Digital transformation of the entertainment industry also presents another important question for labor:
As new types of distribution emerge and as different types of content become blurred, should creative workers strive for some form of pay parity across platforms?
In such a scenario, screenwriters might be able to command the same rate for a one-hour or half-hour script, whether the content is intended for broadcast, basic cable, pay TV, or any of the new SVOD options. Complicating matters further, it isn’t always clear during development where a project will ultimately end up or what the production budget will be. And parity might not be a desirable gold standard if it ultimately results in pay reductions.

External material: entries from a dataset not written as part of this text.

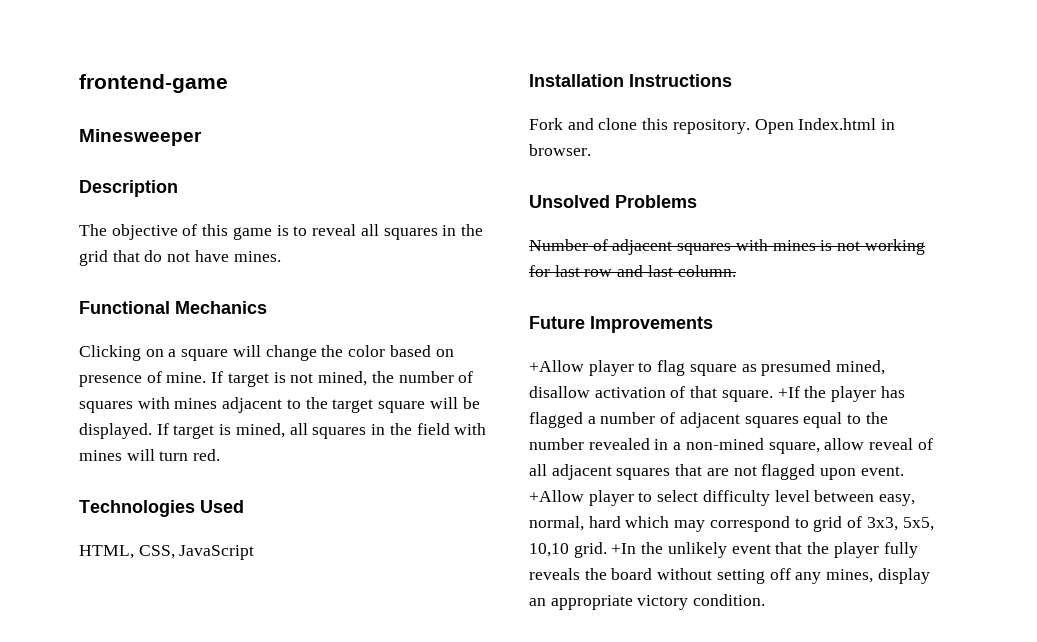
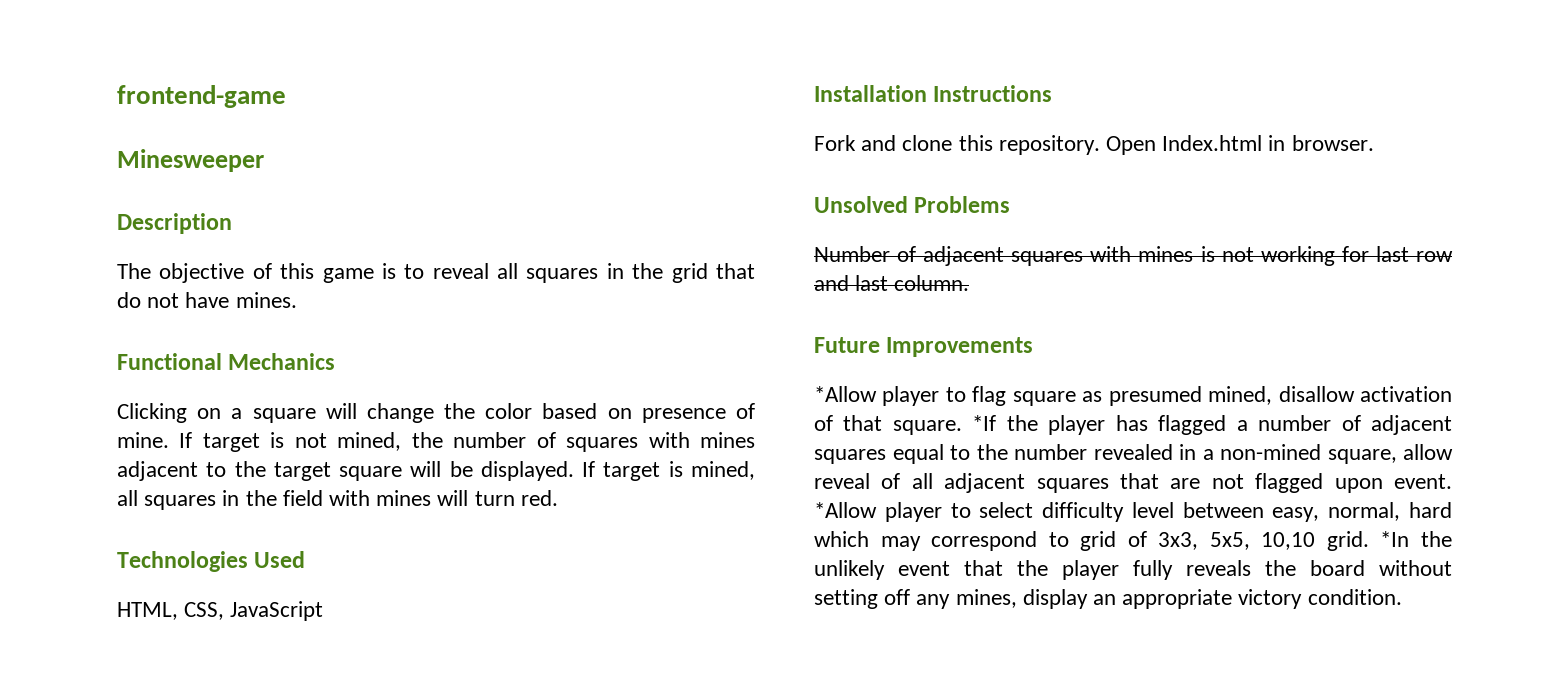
[529,360,584,372] +Allow -> [814,386,877,402] *Allow
[777,386,800,398] +If -> [972,415,997,431] *If
[529,490,584,502] +Allow -> [814,502,877,518] *Allow
[611,543,637,554] +In -> [1380,531,1410,547] *In

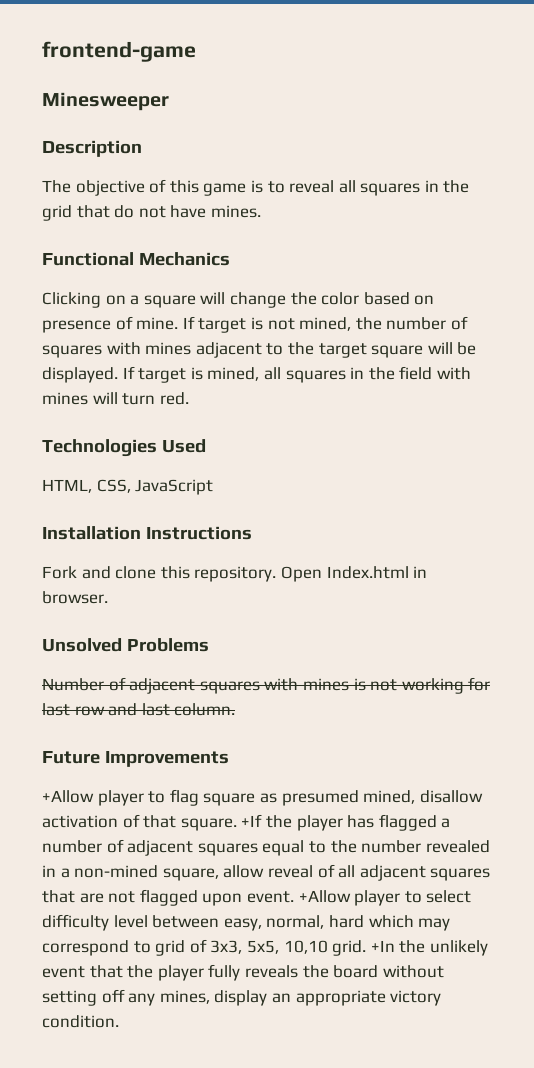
[814,386,877,402] *Allow -> [42,790,94,803] +Allow
[972,415,997,431] *If -> [241,814,263,827] +If
[814,502,877,518] *Allow -> [298,890,351,903] +Allow
[1380,531,1410,547] *In -> [370,940,395,952] +In

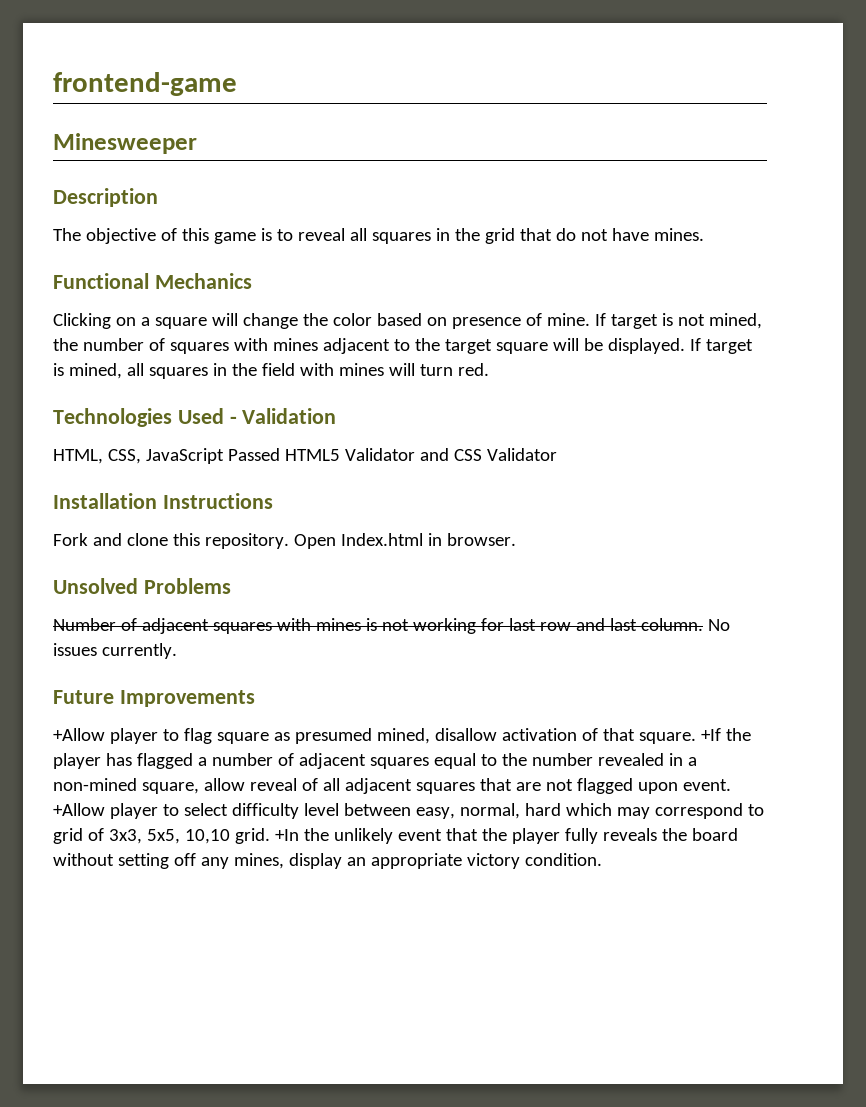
(206, 446) none -> [229,408,337,424] - Validation
(214, 487) none -> [227,448,557,461] Passed HTML5 Validator and CSS Validator
(236, 709) none -> [707,619,730,631] [53,643,177,659] No issues currently.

The WGA was set to renegotiate its contract with a multi-employer bargaining unit known as the Alliance of Motion Picture and Television Producers (AMPTP) but the global pandemic necessitated an extension and discussions pertaining to the WGA Health Fund (an especially critical protection during this ongoing pandemic) became heated. This process of renegotiation normally happens every three years.
SAG-AFTRA, the actors’ union, also recently began its negotiations with the AMPTP for a successor agreement. These labor unions are trying to weather the current crisis, while also keeping an eye on the future.
“Is a 15-minute show on Quibi analogous to a television show? Should it be up for the same awards? And more importantly, should the performers and crew members be paid the standard television union rates?” said Alex Darke, the owner of FilmmakingCentral.com and former director of photography for “Larry King Now,” in an interview with Policy2050.
He continued: “It’s a bit of a double-edged sword. The platforms want the clout and are willing to spend the money on their flagship programs so they are big advocates for normalizing streaming and folding it into the television umbrella. But, on the mid and lower-tiered content, they want to pinch as many pennies as possible and are quick to sweep them under the new media rug.
“We are already seeing the tensions rise among the unions and workers who are fed up with the loopholes and providing broadcast quality work for web rates.”
A WGA membership survey noted that in this era of new streaming services and opportunities, there have also been losses for working writers: “Residuals for reuse of original SVOD (Streaming Video On-Demand) programming on streaming platforms are often lower than in traditional reuse markets and have not kept pace with the global growth of SVOD.”
Residuals are meant to offer an additional form of value capture for creative workers when their creative work generates new or repeat value.
Even major studios have encountered heightened challenges with some of these industrywide reconfigurations and developments. The stakes are especially high for the international, limited-window, theatrical releases of tentpole movies. In a roundtable discussion facilitated by The Hollywood Reporter, Jim Gianopulos, the CEO of Paramount Pictures, said, “You’re also working without a net. It used to be that you always had this ancillary business, particularly in the heyday of video, where you were filling a pipeline of video, you know, distribution and rental.”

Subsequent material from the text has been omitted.